DARK COMEDY

New Yorkers tend to take things in stride — even blackout spread over eight states — so when the power went out on August 14, 2003, New Yorkers showed their time-tested mettle Most tried to accomplish the basic task of just getting home from work, while for others — well, the show must go on, right? That was the case in Studio 6A at NBC for the cast and crew of Late Night with Conan O'Brien.

Late Night's crew was getting ready to tape the day's broadcast when the power went out. Once it was assessed that the situation was more widespread than just Studio 6A, it was time to make some decisions about how to proceed. Late Night tapes at NBC's Rockefeller Center Studios in the GE Building, so back-up power, via generators, was not a big problem. The real problems were no guests, no elevators, no audience. According to lighting director Fred Bock, “We knew we could do a broadcast, we just didn't know if there was enough to fill the whole hour. The only guest we had was [the musical act] The Dandy Warhols, who were already at the studio for rehearsal, so the idea of maybe letting then perform acoustically was played with. We also had our house band and, of course, Conan was here, but when we really looked at it there just wasn't a whole show — so we decided we would do a couple of minutes live and then go to a tape of a previous show.”
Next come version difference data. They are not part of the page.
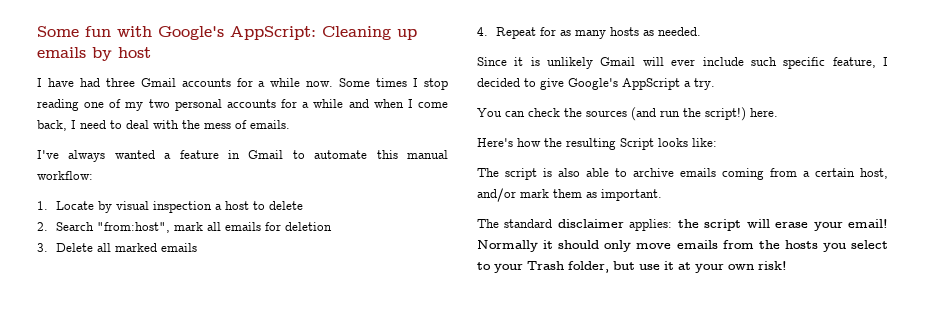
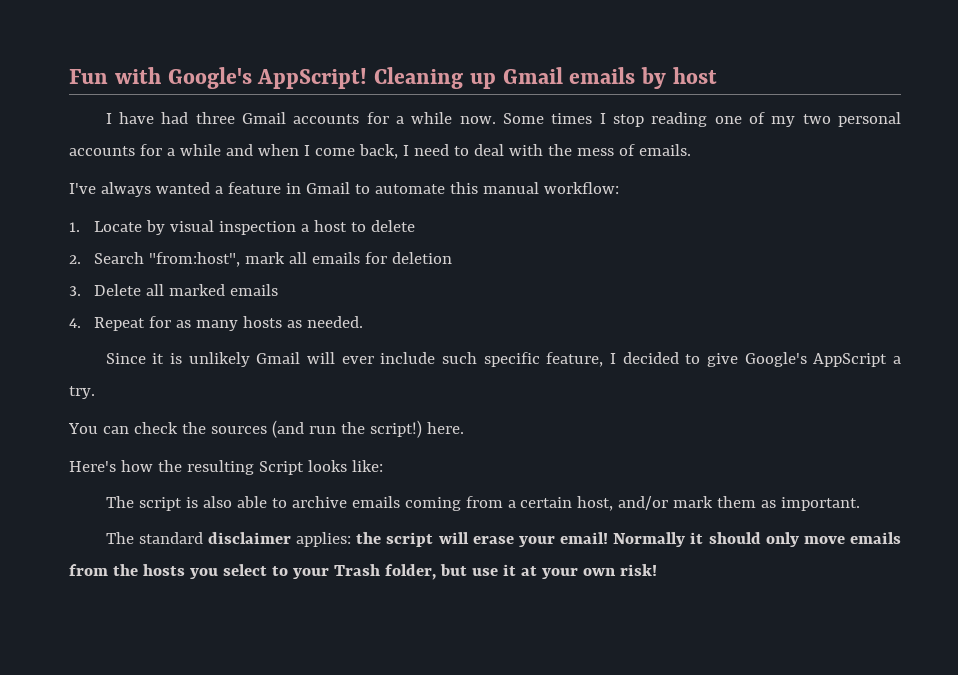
- Some fun with Google's AppScript: Cleaning up emails by host
+ Fun with Google's AppScript! Cleaning up Gmail emails by host

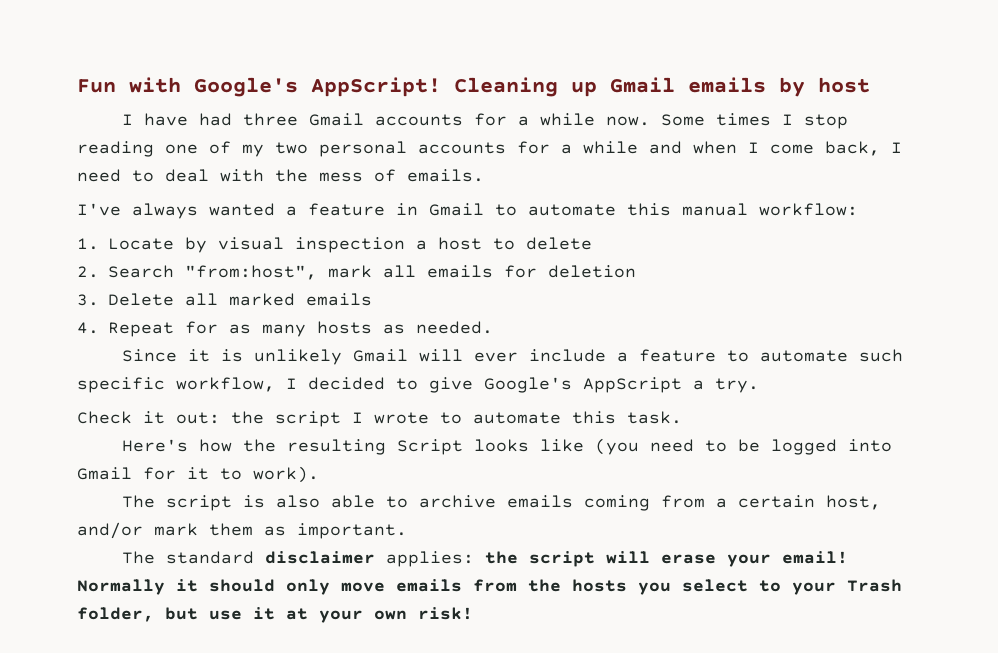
- Since it is unlikely Gmail will ever include such specific feature, I decided to give Google's AppScript a try.
+ Since it is unlikely Gmail will ever include a feature to automate such specific workflow, I decided to give Google's AppScript a try.
- You can check the sources (and run the script!) here.
+ Check it out: the script I wrote to automate this task.
- Here's how the resulting Script looks like:
+ Here's how the resulting Script looks like (you need to be logged into Gmail for it to work).

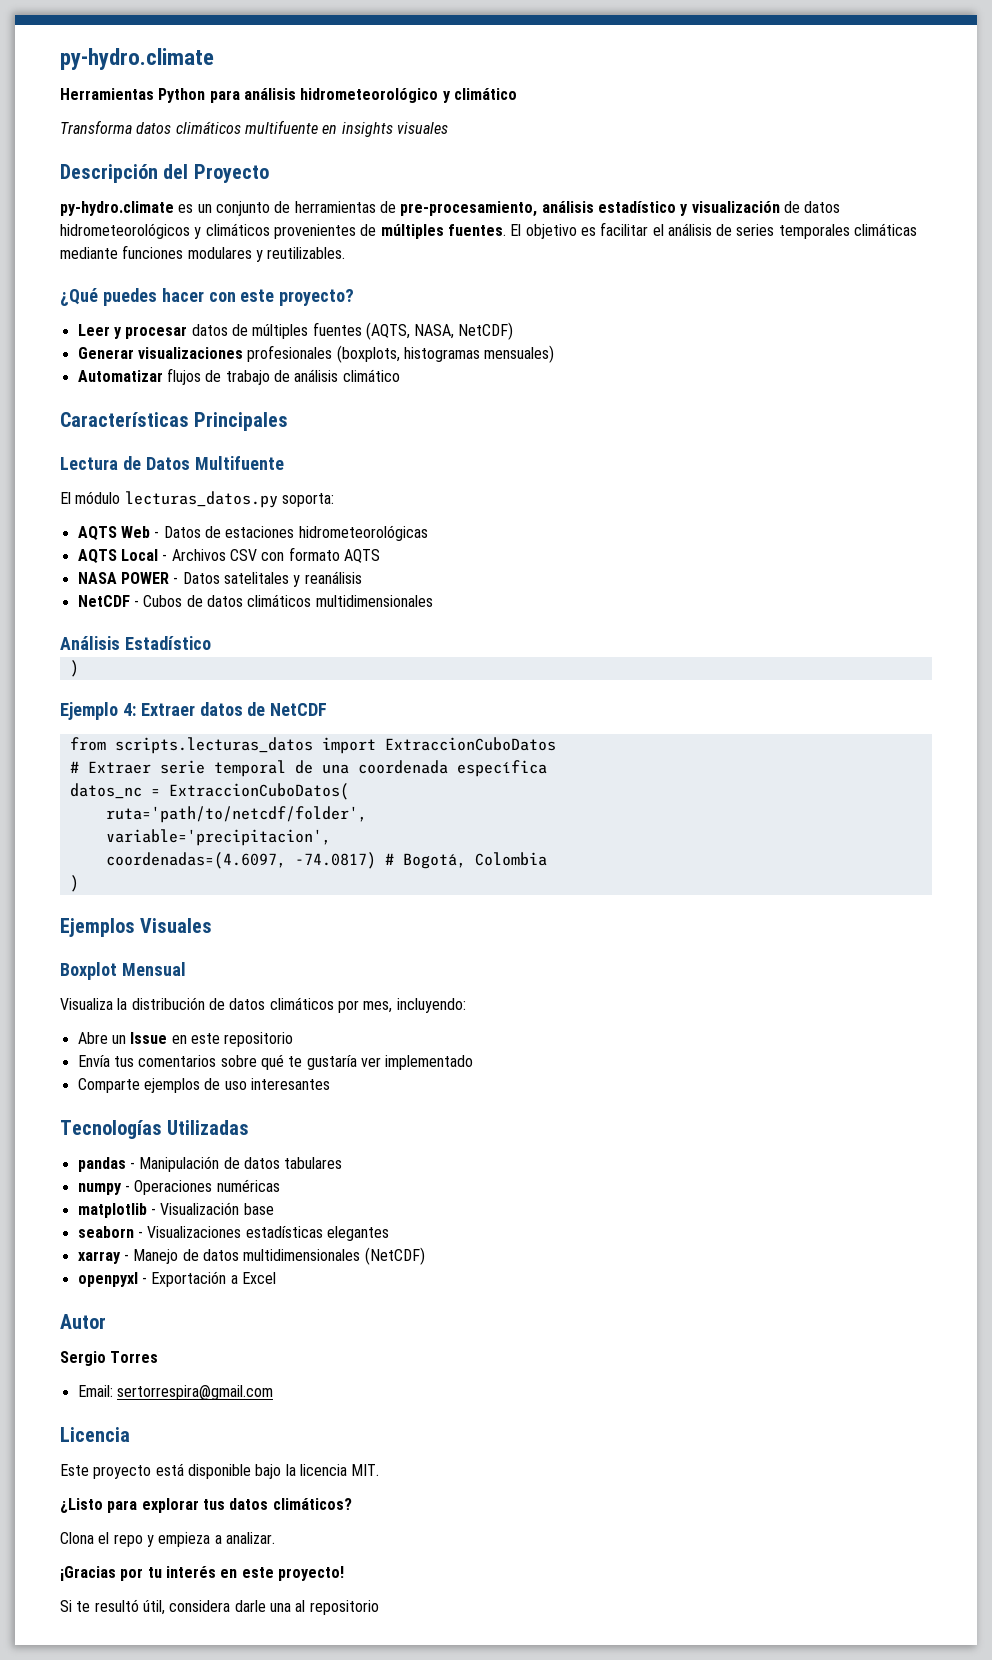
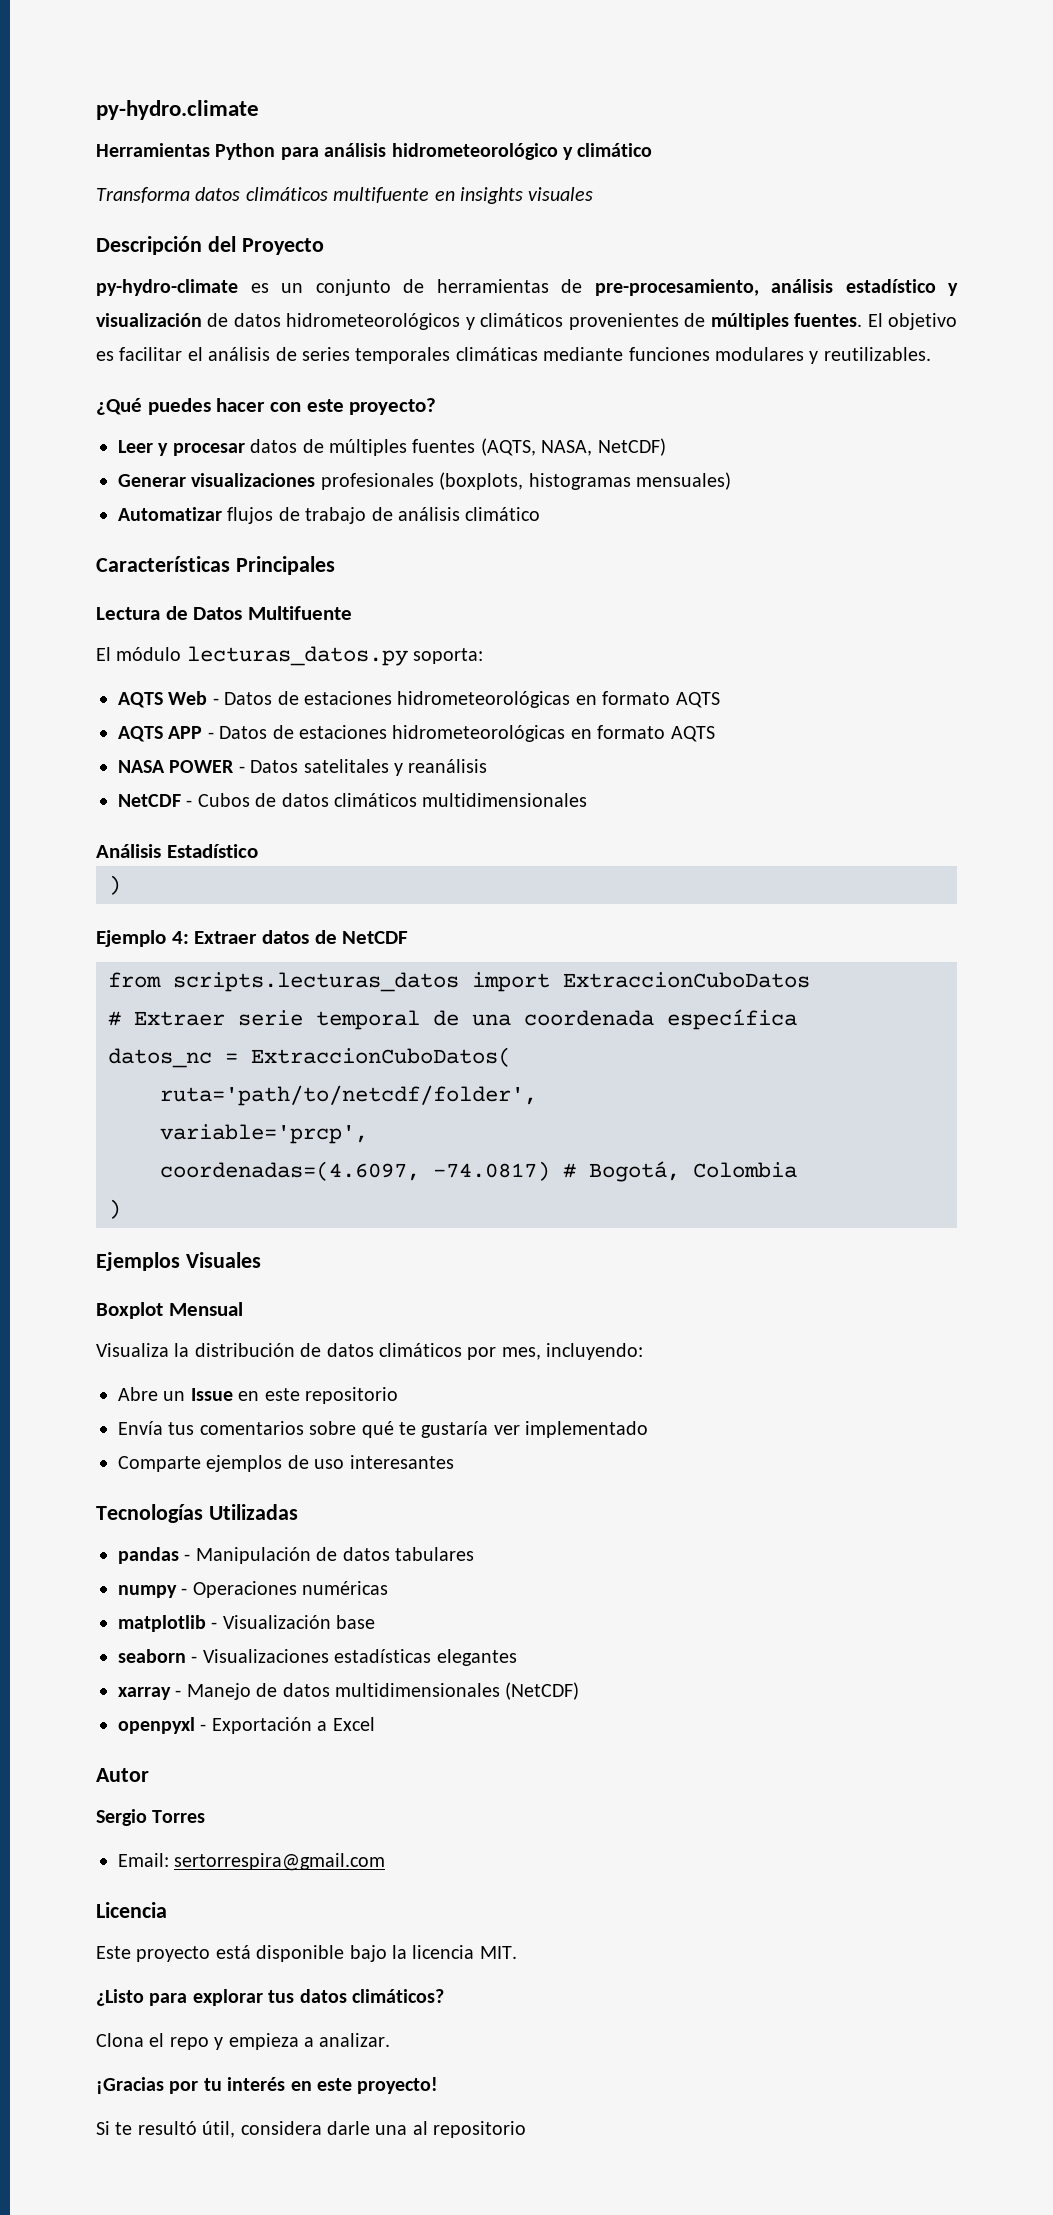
- py-hydro.climate es un conjunto de herramientas de pre-procesamiento, análisis estadístico y visualización de datos hidrometeorológicos y climáticos provenientes de múltiples fuentes.
+ py-hydro-climate es un conjunto de herramientas de pre-procesamiento, análisis estadístico y visualización de datos hidrometeorológicos y climáticos provenientes de múltiples fuentes.
- AQTS Web - Datos de estaciones hidrometeorológicas
- AQTS Local - Archivos CSV con formato AQTS
+ AQTS Web - Datos de estaciones hidrometeorológicas en formato AQTS
+ AQTS APP - Datos de estaciones hidrometeorológicas en formato AQTS
- variable='precipitacion',
+ variable='prcp',

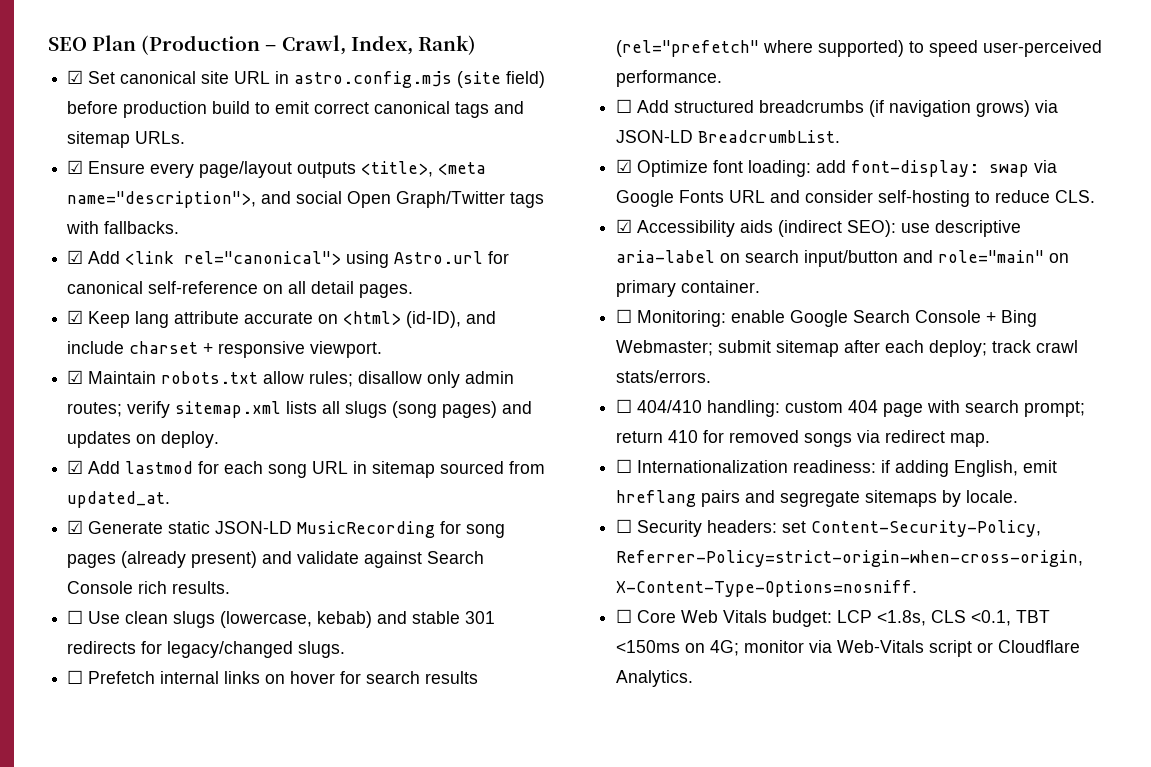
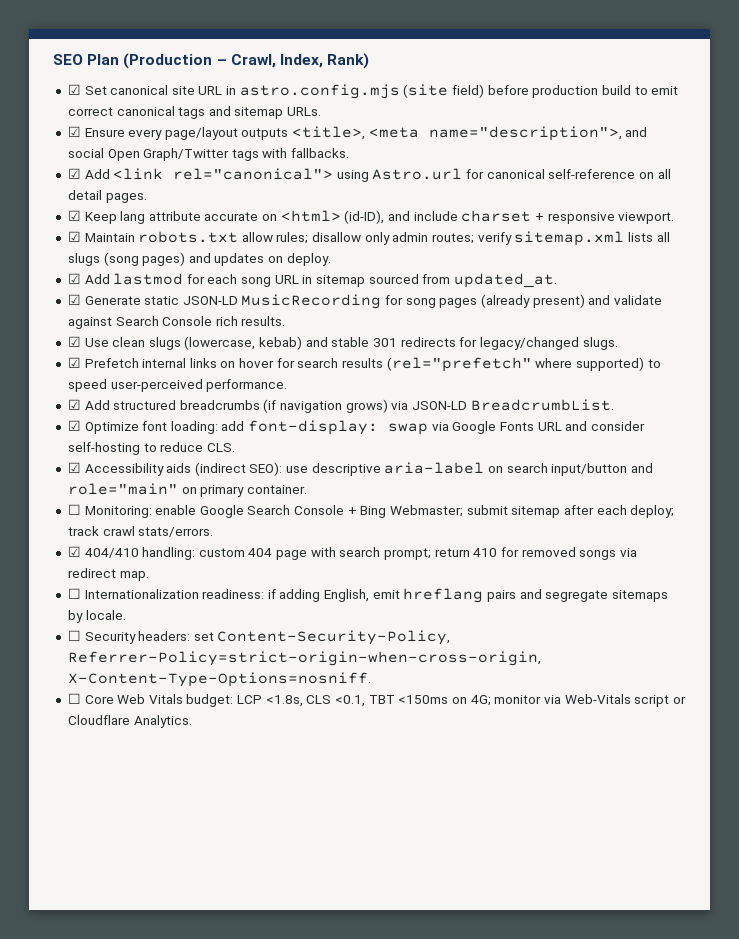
- ☐ Use clean slugs (lowercase, kebab) and stable 301 redirects for legacy/changed slugs.
+ ☑ Use clean slugs (lowercase, kebab) and stable 301 redirects for legacy/changed slugs.
- ☐ Prefetch internal links on hover for search results (rel="prefetch" where supported) to speed user-perceived performance.
+ ☑ Prefetch internal links on hover for search results (rel="prefetch" where supported) to speed user-perceived performance.
- ☐ Add structured breadcrumbs (if navigation grows) via JSON-LD BreadcrumbList.
+ ☑ Add structured breadcrumbs (if navigation grows) via JSON-LD BreadcrumbList.
- ☐ 404/410 handling: custom 404 page with search prompt; return 410 for removed songs via redirect map.
+ ☑ 404/410 handling: custom 404 page with search prompt; return 410 for removed songs via redirect map.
Once it was decided to have Conan sitting at his desk with the house band playing an acoustic version of the show's theme song, Bock began laying out the lighting. “I could have gotten more light but the whole idea was to show the effect of the blackout,” says Bock, who decided to go with as minimal light as he could but still control the look. He took clip lights and attached them to the camera stands and then plugged them into the camera's auxiliary outlet. “Those were the ‘mining lights’ [O'Brien] referred to during the broadcast,” jokes Bock, “I used a 2kW unit lamped down to 500W for the band area to finish it off. That was it, that and flashlights.” O'Brien used a flashlight to help announcer Joel Godard read the show intro and the crew held a flashlight over the cue cards. “I was really happy with the look and I think the result was to let people watching see a little of what being in the blackout was like,” concludes Bock.